#### [Work instructions]
Copy out the entries that come next, exactly.

━━━ Input material

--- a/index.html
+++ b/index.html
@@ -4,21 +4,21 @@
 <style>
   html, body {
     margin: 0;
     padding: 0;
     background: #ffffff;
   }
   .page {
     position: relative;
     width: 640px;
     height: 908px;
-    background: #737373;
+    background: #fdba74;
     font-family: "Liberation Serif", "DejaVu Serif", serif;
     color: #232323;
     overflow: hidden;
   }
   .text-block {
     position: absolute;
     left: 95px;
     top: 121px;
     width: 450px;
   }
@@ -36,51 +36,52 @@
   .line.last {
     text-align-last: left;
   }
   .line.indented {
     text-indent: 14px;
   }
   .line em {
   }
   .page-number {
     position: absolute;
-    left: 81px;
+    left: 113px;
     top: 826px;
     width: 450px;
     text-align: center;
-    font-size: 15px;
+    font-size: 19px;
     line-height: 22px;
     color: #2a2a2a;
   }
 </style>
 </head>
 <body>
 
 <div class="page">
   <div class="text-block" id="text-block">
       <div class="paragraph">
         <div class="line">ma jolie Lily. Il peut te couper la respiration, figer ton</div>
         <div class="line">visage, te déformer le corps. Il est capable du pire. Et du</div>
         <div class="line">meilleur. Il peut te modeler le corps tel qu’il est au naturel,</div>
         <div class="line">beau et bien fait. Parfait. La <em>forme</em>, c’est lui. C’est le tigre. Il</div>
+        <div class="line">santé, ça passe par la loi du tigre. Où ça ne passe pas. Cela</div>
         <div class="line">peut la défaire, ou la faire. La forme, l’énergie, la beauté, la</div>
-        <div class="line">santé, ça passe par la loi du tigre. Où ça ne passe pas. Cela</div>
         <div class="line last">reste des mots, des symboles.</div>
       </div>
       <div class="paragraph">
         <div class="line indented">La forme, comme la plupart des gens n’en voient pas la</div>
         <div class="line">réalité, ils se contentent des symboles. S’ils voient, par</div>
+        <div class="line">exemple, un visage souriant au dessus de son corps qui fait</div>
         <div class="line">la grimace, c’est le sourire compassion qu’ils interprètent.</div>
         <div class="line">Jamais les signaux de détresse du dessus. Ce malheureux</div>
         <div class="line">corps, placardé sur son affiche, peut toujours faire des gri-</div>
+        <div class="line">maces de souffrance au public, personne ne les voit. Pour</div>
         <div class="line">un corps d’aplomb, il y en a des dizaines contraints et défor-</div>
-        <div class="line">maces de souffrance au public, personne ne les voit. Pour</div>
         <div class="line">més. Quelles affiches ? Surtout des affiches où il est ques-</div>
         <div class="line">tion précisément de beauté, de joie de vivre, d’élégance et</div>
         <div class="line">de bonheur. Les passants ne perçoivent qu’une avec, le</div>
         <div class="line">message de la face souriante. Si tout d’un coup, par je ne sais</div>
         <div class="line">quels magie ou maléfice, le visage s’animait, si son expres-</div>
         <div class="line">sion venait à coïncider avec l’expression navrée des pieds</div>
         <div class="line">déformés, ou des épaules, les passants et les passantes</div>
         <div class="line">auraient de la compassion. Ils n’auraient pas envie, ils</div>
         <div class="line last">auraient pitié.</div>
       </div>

━━━━━━

#### [Result of this task]
--- a/index.html
+++ b/index.html
@@ -4,21 +4,21 @@
 <style>
   html, body {
     margin: 0;
     padding: 0;
     background: #ffffff;
   }
   .page {
     position: relative;
     width: 640px;
     height: 908px;
-    background: #737373;
+    background: #fdba74;
     font-family: "Liberation Serif", "DejaVu Serif", serif;
     color: #232323;
     overflow: hidden;
   }
   .text-block {
     position: absolute;
     left: 95px;
     top: 121px;
     width: 450px;
   }
@@ -36,51 +36,52 @@
   .line.last {
     text-align-last: left;
   }
   .line.indented {
     text-indent: 14px;
   }
   .line em {
   }
   .page-number {
     position: absolute;
-    left: 81px;
+    left: 113px;
     top: 826px;
     width: 450px;
     text-align: center;
-    font-size: 15px;
+    font-size: 19px;
     line-height: 22px;
     color: #2a2a2a;
   }
 </style>
 </head>
 <body>
 
 <div class="page">
   <div class="text-block" id="text-block">
       <div class="paragraph">
         <div class="line">ma jolie Lily. Il peut te couper la respiration, figer ton</div>
         <div class="line">visage, te déformer le corps. Il est capable du pire. Et du</div>
         <div class="line">meilleur. Il peut te modeler le corps tel qu’il est au naturel,</div>
         <div class="line">beau et bien fait. Parfait. La <em>forme</em>, c’est lui. C’est le tigre. Il</div>
+        <div class="line">santé, ça passe par la loi du tigre. Où ça ne passe pas. Cela</div>
         <div class="line">peut la défaire, ou la faire. La forme, l’énergie, la beauté, la</div>
-        <div class="line">santé, ça passe par la loi du tigre. Où ça ne passe pas. Cela</div>
         <div class="line last">reste des mots, des symboles.</div>
       </div>
       <div class="paragraph">
         <div class="line indented">La forme, comme la plupart des gens n’en voient pas la</div>
         <div class="line">réalité, ils se contentent des symboles. S’ils voient, par</div>
+        <div class="line">exemple, un visage souriant au dessus de son corps qui fait</div>
         <div class="line">la grimace, c’est le sourire compassion qu’ils interprètent.</div>
         <div class="line">Jamais les signaux de détresse du dessus. Ce malheureux</div>
         <div class="line">corps, placardé sur son affiche, peut toujours faire des gri-</div>
+        <div class="line">maces de souffrance au public, personne ne les voit. Pour</div>
         <div class="line">un corps d’aplomb, il y en a des dizaines contraints et défor-</div>
-        <div class="line">maces de souffrance au public, personne ne les voit. Pour</div>
         <div class="line">més. Quelles affiches ? Surtout des affiches où il est ques-</div>
         <div class="line">tion précisément de beauté, de joie de vivre, d’élégance et</div>
         <div class="line">de bonheur. Les passants ne perçoivent qu’une avec, le</div>
         <div class="line">message de la face souriante. Si tout d’un coup, par je ne sais</div>
         <div class="line">quels magie ou maléfice, le visage s’animait, si son expres-</div>
         <div class="line">sion venait à coïncider avec l’expression navrée des pieds</div>
         <div class="line">déformés, ou des épaules, les passants et les passantes</div>
         <div class="line">auraient de la compassion. Ils n’auraient pas envie, ils</div>
         <div class="line last">auraient pitié.</div>
       </div>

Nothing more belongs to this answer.